Lu aussi dans La rue des voleurs, un roman bouleversant qui raconte quelques années de la vie d’un jeune marocain sans avenir, amoureux des livres et de l’écrit anumé par un désir d’affirmation d’un humanisme arabe (Mathias Énard. – Actes Sud / Leméac, 2012).
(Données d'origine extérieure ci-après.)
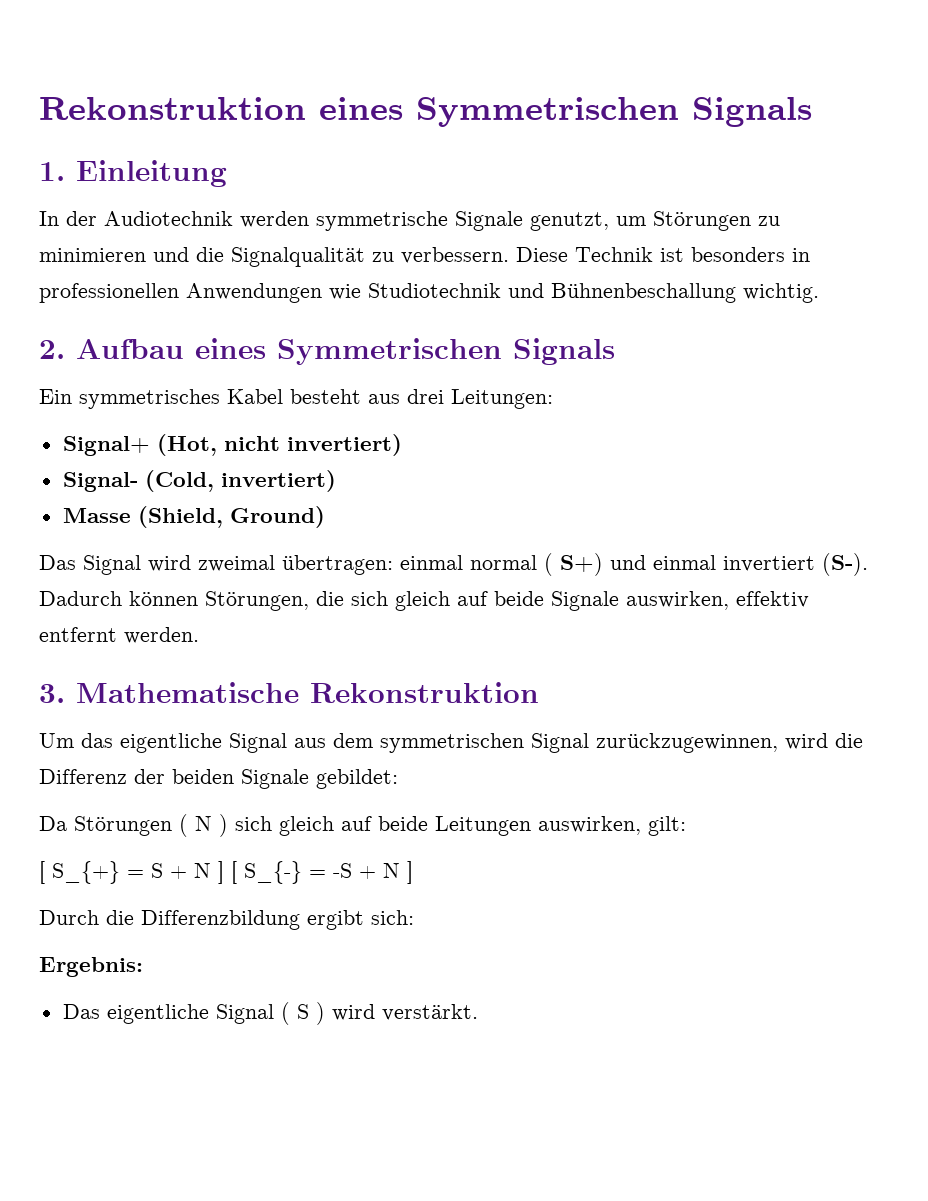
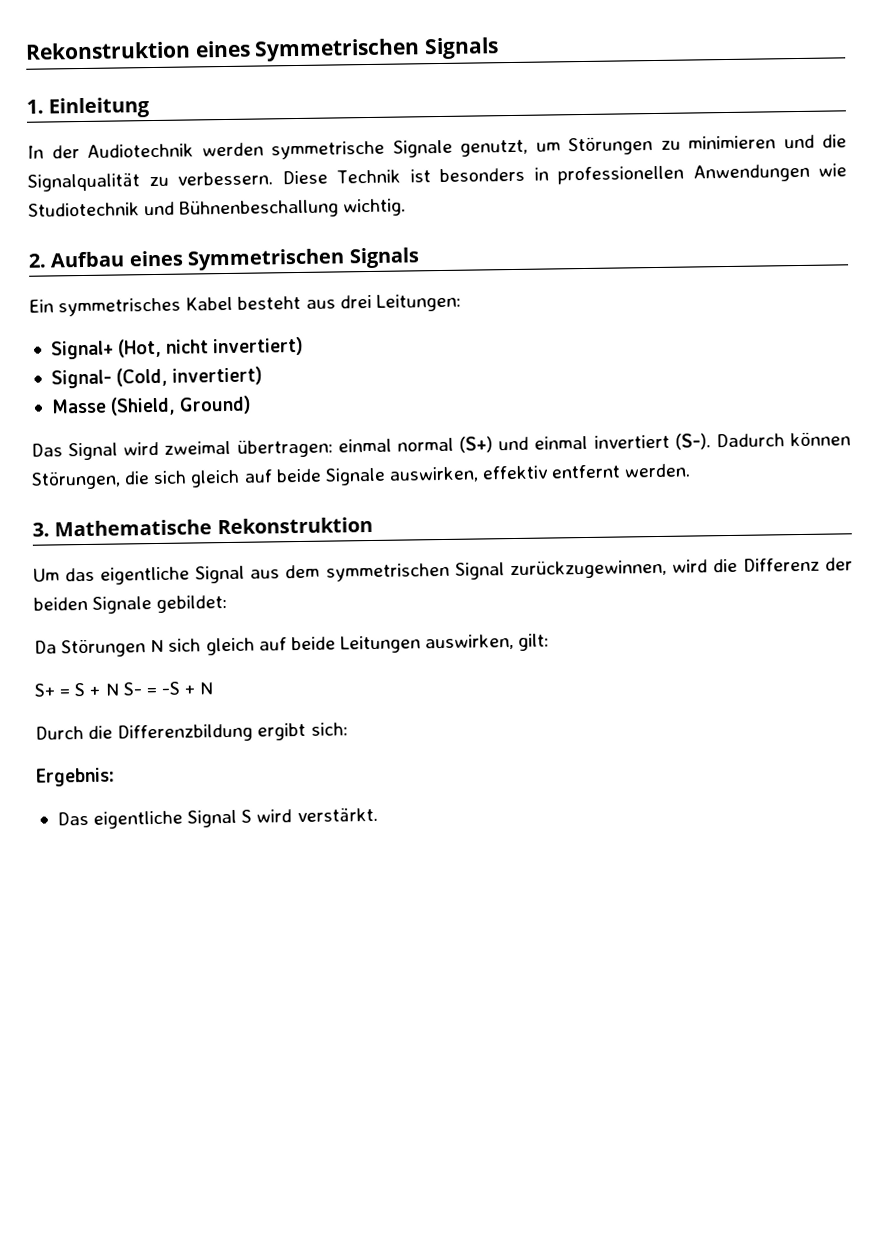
- Das Signal wird zweimal übertragen: einmal normal ( S+) und einmal invertiert (S-). Dadurch können Störungen, die sich gleich auf beide Signale auswirken, effektiv entfernt werden.
+ Das Signal wird zweimal übertragen: einmal normal (S+) und einmal invertiert (S-). Dadurch können Störungen, die sich gleich auf beide Signale auswirken, effektiv entfernt werden.
- Da Störungen ( N ) sich gleich auf beide Leitungen auswirken, gilt:
+ Da Störungen N sich gleich auf beide Leitungen auswirken, gilt:
- [ S_{+} = S + N ] [ S_{-} = -S + N ]
+ S+ = S + N S- = -S + N
- Das eigentliche Signal ( S ) wird verstärkt.
+ Das eigentliche Signal S wird verstärkt.

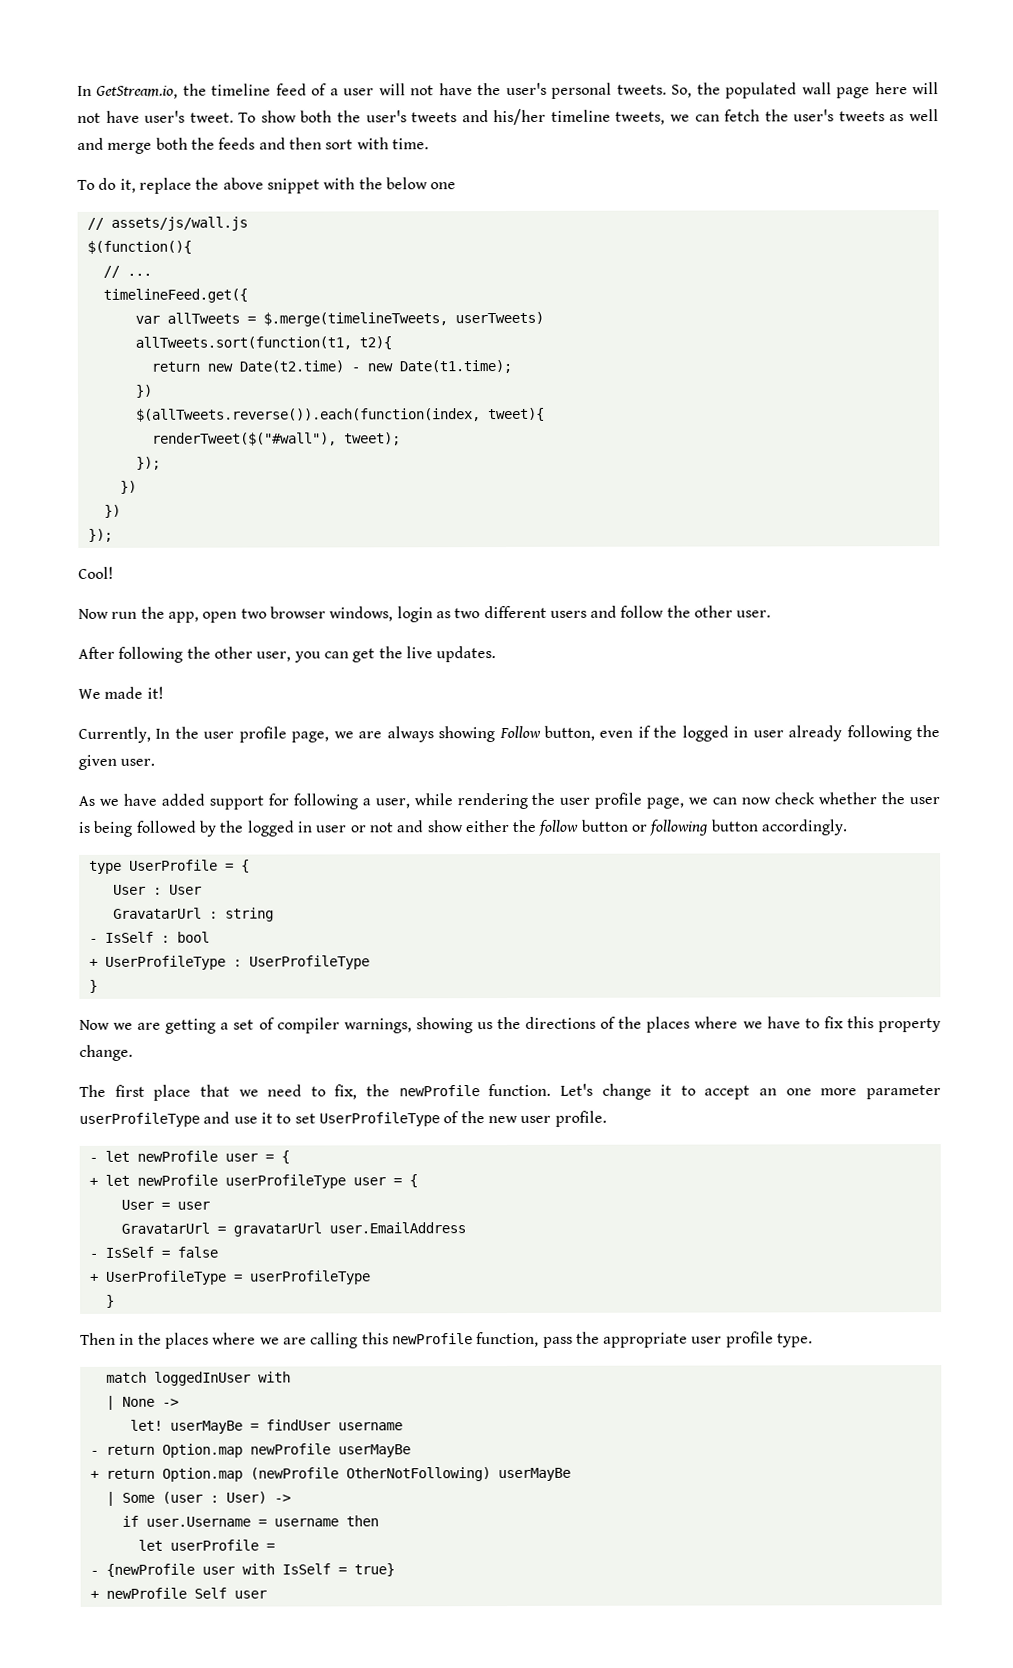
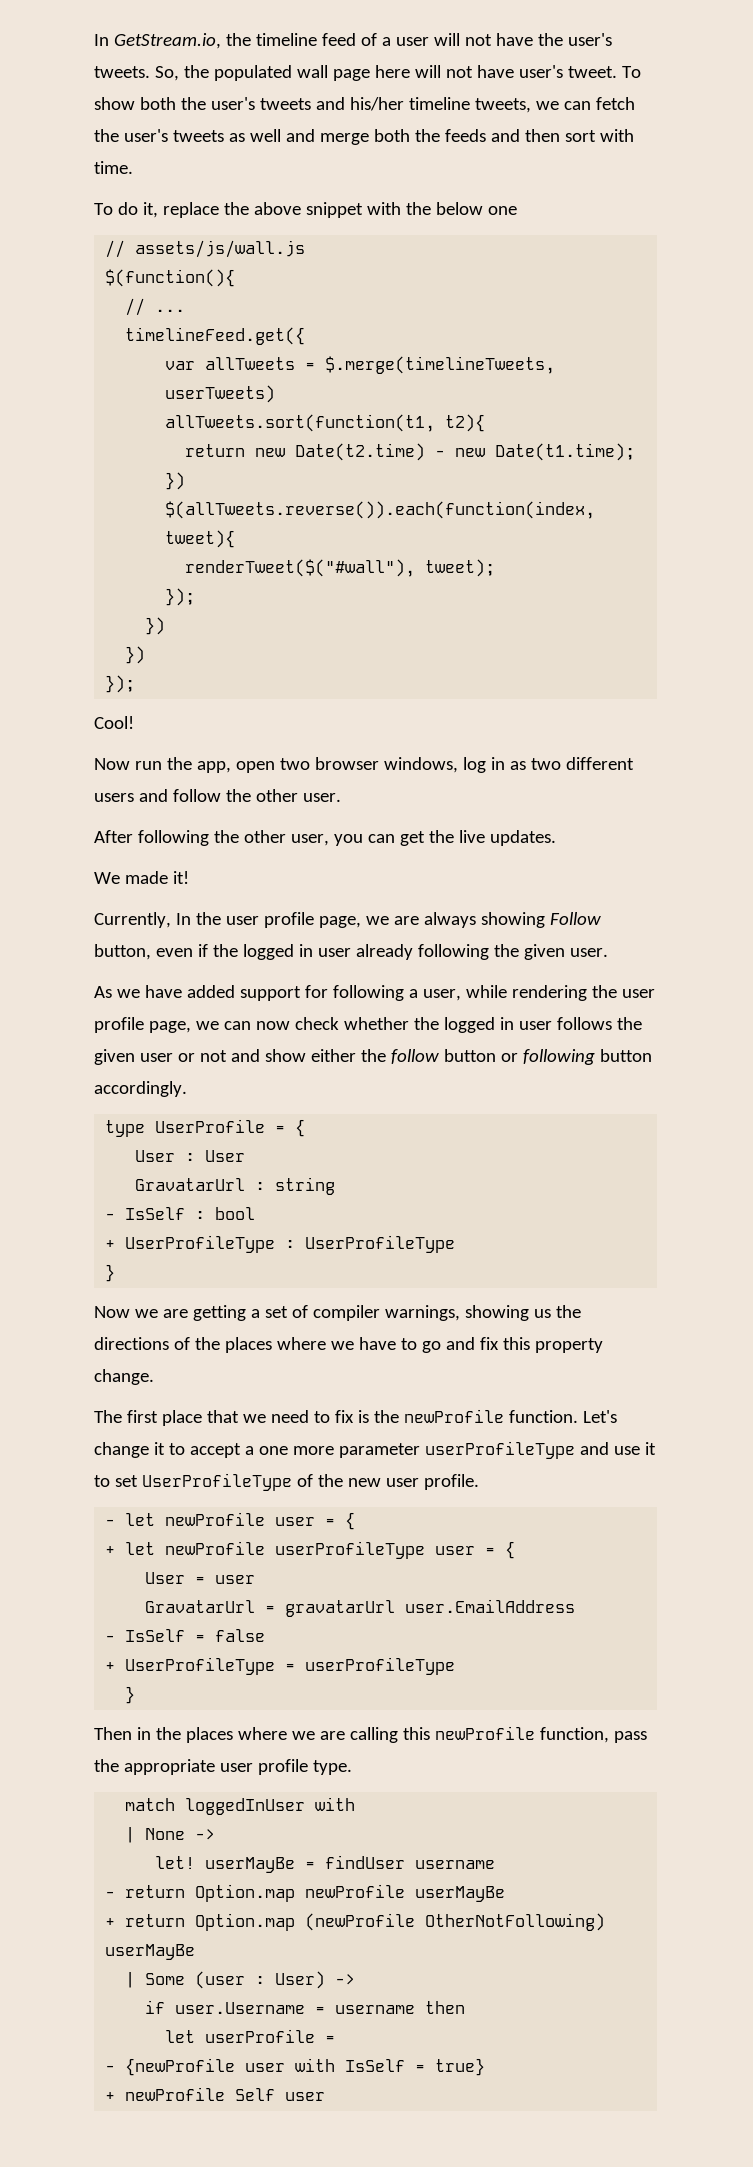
- In GetStream.io, the timeline feed of a user will not have the user's personal tweets.
+ In GetStream.io, the timeline feed of a user will not have the user's tweets.
- Now run the app, open two browser windows, login as two different users and follow the other user.
+ Now run the app, open two browser windows, log in as two different users and follow the other user.
- As we have added support for following a user, while rendering the user profile page, we can now check whether the user is being followed by the logged in user or not and show either the follow button or following button accordingly.
+ As we have added support for following a user, while rendering the user profile page, we can now check whether the logged in user follows the given user or not and show either the follow button or following button accordingly.
- Now we are getting a set of compiler warnings, showing us the directions of the places where we have to fix this property change.
+ Now we are getting a set of compiler warnings, showing us the directions of the places where we have to go and fix this property change.
- The first place that we need to fix, the newProfile function.
+ The first place that we need to fix is the newProfile function.
- Let's change it to accept an one more parameter userProfileType and use it to set UserProfileType of the new user profile.
+ Let's change it to accept a one more parameter userProfileType and use it to set UserProfileType of the new user profile.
« Un jour, mon zèle m’a valu un cadeau empoisonné: en arrivant un matin, M. Bourrelier m'a convoqué dans son bureau. Il était joyeux, il rigolait comme un enfant, je viens d'avoir une excellente nouvelle, il m'a dit. Une magnifique nouvelle. Une très grosse commande du ministère des Anciens Combattants. Il s'agit de la numérisation des fiches individuelles des combattants de la Première Guerre mondiale. C'est un très gros contrat. Nous avons répondu à l'appel d'offres, et nous avons été retenus. Ce sont des fiches manuscrites, impossibles à traiter automatiquement, il va falloir les saisir à la main. On commence par les morts.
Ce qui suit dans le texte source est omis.